----- Data
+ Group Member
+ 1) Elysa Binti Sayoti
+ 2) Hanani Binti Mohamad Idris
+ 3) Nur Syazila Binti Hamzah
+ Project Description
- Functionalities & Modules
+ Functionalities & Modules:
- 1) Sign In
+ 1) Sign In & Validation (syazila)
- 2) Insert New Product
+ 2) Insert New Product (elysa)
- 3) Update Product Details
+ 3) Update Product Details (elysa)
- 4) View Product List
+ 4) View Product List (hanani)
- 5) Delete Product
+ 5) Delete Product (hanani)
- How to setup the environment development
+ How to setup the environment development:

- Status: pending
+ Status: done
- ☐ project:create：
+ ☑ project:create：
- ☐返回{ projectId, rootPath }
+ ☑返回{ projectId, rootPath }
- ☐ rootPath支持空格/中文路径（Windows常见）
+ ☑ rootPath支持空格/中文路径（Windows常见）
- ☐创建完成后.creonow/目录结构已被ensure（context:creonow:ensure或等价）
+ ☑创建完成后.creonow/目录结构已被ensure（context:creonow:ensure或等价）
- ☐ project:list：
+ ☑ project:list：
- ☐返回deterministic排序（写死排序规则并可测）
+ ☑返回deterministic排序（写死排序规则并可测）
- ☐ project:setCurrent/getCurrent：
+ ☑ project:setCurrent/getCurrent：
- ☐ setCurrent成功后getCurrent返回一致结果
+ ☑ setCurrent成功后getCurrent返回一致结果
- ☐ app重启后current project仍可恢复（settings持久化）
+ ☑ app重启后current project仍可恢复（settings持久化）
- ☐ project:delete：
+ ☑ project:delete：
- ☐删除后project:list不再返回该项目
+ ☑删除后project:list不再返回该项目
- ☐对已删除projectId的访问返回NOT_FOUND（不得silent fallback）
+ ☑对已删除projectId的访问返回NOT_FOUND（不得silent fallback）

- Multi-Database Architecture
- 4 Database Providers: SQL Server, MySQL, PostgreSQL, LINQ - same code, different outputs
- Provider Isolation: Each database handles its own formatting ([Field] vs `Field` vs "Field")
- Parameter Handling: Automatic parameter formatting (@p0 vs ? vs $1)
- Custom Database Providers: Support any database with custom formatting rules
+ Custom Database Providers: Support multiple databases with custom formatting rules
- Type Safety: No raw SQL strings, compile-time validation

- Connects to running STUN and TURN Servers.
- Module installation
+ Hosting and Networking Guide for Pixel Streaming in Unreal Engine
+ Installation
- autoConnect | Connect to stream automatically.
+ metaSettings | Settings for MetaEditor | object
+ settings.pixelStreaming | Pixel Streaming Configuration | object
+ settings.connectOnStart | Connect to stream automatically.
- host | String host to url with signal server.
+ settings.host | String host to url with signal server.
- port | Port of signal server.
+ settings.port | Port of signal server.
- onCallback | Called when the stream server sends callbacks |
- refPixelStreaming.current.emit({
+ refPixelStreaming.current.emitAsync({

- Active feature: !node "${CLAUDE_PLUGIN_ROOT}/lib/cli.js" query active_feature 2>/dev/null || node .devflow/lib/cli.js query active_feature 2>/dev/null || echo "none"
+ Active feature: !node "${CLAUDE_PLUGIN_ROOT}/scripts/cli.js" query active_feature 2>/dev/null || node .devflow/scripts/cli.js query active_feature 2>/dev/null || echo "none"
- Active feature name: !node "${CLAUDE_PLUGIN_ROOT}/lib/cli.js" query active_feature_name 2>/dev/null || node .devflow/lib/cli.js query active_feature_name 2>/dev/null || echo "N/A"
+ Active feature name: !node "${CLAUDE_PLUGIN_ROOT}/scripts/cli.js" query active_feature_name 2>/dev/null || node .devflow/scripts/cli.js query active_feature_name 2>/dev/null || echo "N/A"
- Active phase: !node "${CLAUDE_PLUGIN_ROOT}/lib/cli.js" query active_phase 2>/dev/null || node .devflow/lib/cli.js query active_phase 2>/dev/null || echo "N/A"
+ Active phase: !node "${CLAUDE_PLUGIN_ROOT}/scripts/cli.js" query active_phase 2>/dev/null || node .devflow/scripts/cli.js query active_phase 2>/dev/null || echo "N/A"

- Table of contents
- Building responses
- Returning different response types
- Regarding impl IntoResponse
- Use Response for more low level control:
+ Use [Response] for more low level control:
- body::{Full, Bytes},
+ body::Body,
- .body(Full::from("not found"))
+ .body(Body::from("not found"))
----------
Needed here are the exact lines from the start of the material through the line that contains "- 4) View Product List", and no others.

+ Group Member
+ 1) Elysa Binti Sayoti
+ 2) Hanani Binti Mohamad Idris
+ 3) Nur Syazila Binti Hamzah
+ Project Description
- Functionalities & Modules
+ Functionalities & Modules:
- 1) Sign In
+ 1) Sign In & Validation (syazila)
- 2) Insert New Product
+ 2) Insert New Product (elysa)
- 3) Update Product Details
+ 3) Update Product Details (elysa)
- 4) View Product List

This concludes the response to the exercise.